Representative findings of each histology/immunophenotypic in each passage. Histology and tumor molecular markers (p53, p63, Ki-67, cytokeratin5/6 and E-cadherin) expression of primary tumor (P) and corresponding xenograft tumors (X-1, X-2 and X-3) were detected by H&E and IHC. No major differences are seen in the tumor structure and cancer molecular markers expression between the primary tumor and the xenograft tumors except Ki-67. In the case of Ki-67 expression, compared with P, an increase was observed in X-1 and also in serially passages (X-2, X-3), suggesting a more proliferative phenotype characterized by over expression of Ki-67. Scale bars, 100 µm. X-1, X-2 and X-3 represents the first, second and third generation xenograft tumor, respectively.

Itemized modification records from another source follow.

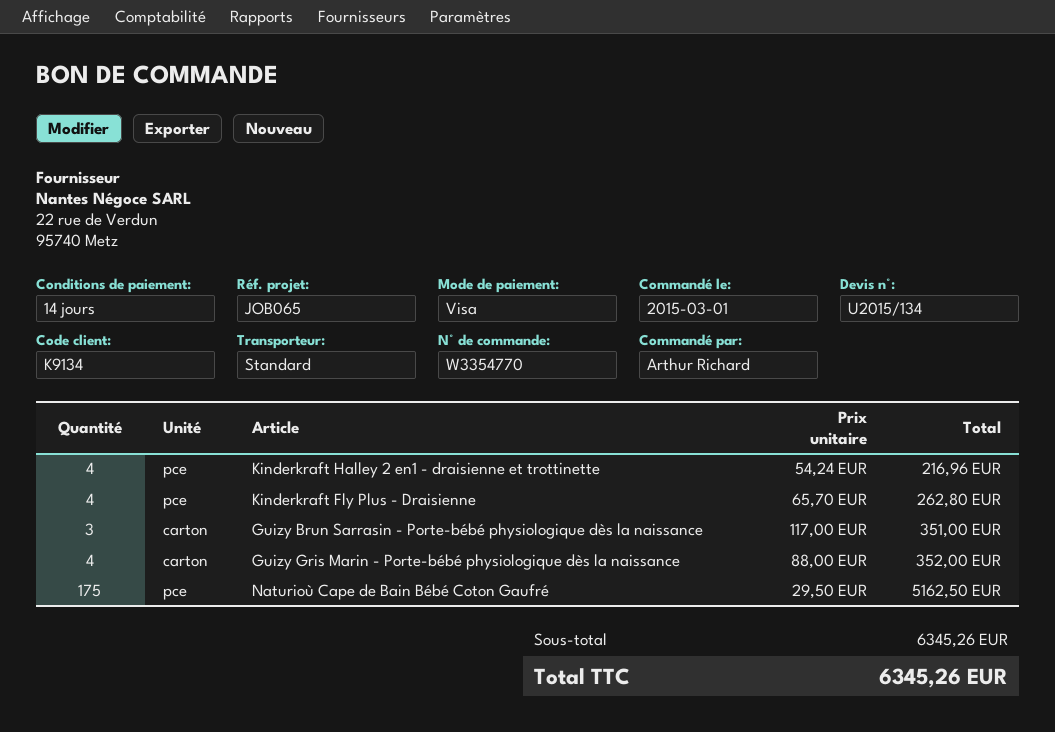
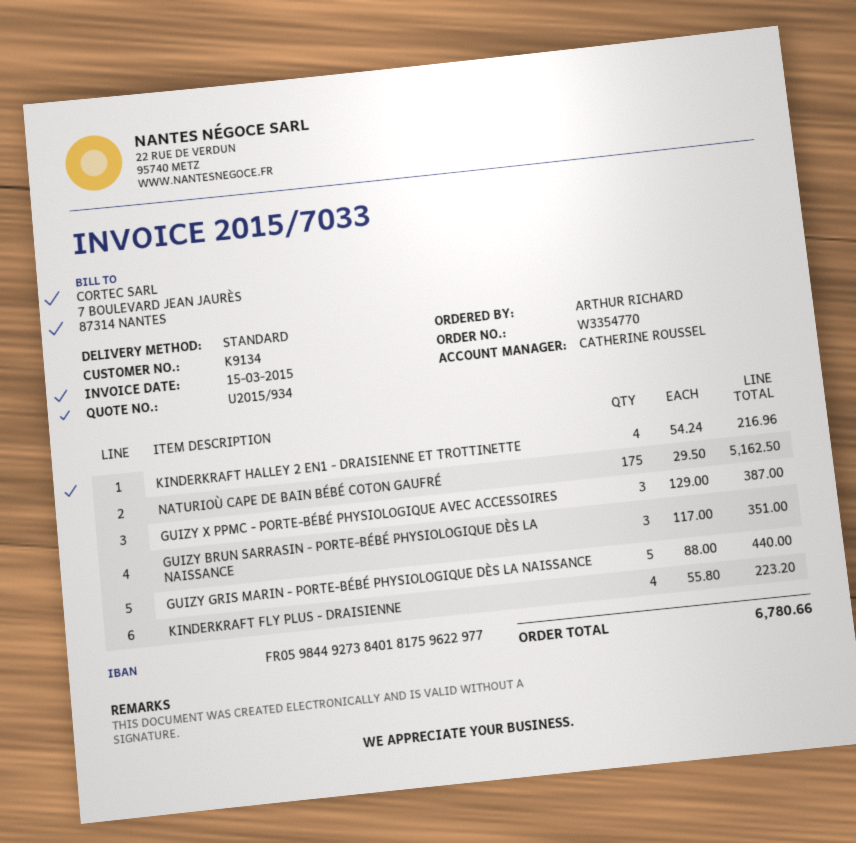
quote number: U2015/134 -> U2015/934
Kinderkraft Fly Plus - Draisienne: 4 x 65.70 = 262.80 -> 4 x 55.80 = 223.20
Guizy Gris Marin - Porte-bébé physiologique dès la naissance: 4 x 88.00 = 352.00 -> 5 x 88.00 = 440.00
GUIZY X PPMC - PORTE-BÉBÉ PHYSIOLOGIQUE AVEC ACCESSOIRES: none -> 3 x 129.00 = 387.00
total: 6345.26 -> 6780.66

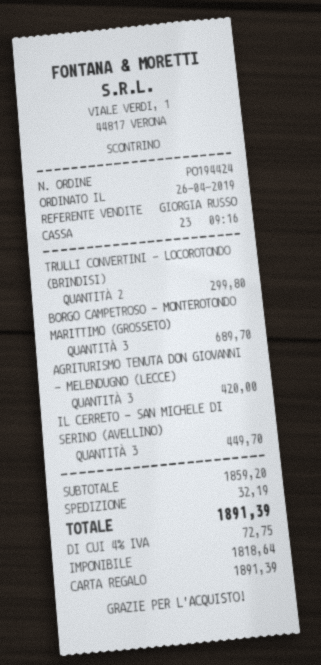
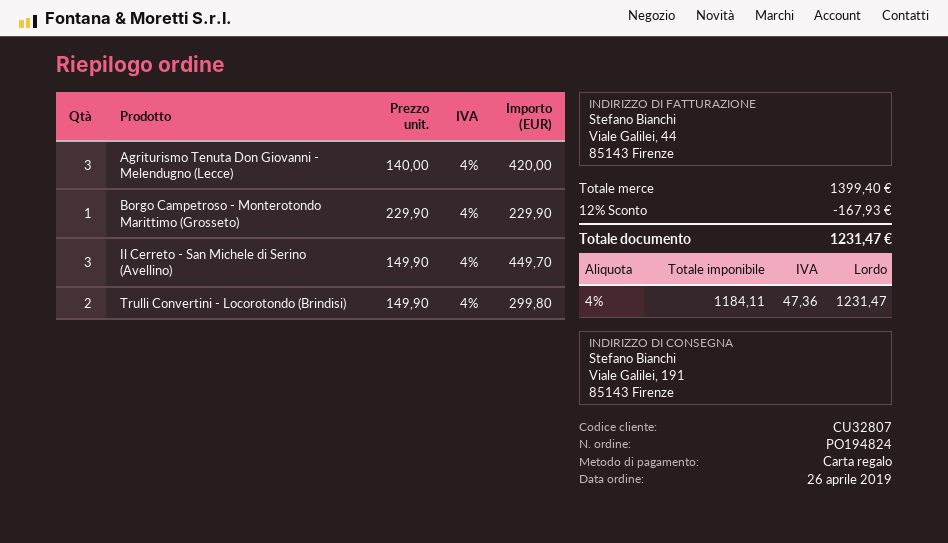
order number: PO194424 -> PO194824
BORGO CAMPETROSO - MONTEROTONDO MARITTIMO (GROSSETO): 3 for 689.70 -> 1 for 229.90
subtotal: 1859.20 -> 1399.40
discount: none -> 12% = 167.93
shipping: 32.19 -> none
net: 1818.64 -> 1184.11
tax: 4% = 72.75 -> 4% = 47.36
total: 1891.39 -> 1231.47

PDTXs largely retained histological and key immunophenotypic features apart from increased expression of Ki-67 in primary tumors with relatively low expression
Whether PDXTs suitable for the preclinical studies, 12 representative xenograft tumors and matched primary tumors were evaluated by IHC for markers of proliferation (p53 and Ki-67), aggressiveness (E-cadherin), and differentiation (p63 and cytokeratin5/6). A representative sample is shown in Fig. 2, and the overall expression of E-cadherin, p53, p63, and cytokeratin5/6 in primary tumors was highly similar to that in matched xenograft tumors. Furthermore, in general, the primary and xenograft tumors shared a strong expression of Ki-67 (proportion of the Ki-67-stained tumor cells >75%). However, some primary tumors (cases 2, 9, 10, 11, 14 and 15) with lower levels of Ki-67 expression (average proportion of Ki-67 stained tumor cells 41.7±8.8%) were observed, but expression was significantly elevated in xenograft tumors (75.0±14.0, 74.2±15.6 and 83.3±7.5% for first, second, and third generation, respectively, P<0.05). This tendency was particularly pronounced in the third-generation xenograft tumors. Altogether, these data suggest that xenograft tumors maintain the essential immunophenotypic features of the primary tumor, but that in the process of establishing PDTXs, the selection of a more proliferative phenotype characterized by overexpression of Ki-67 may be accomplished.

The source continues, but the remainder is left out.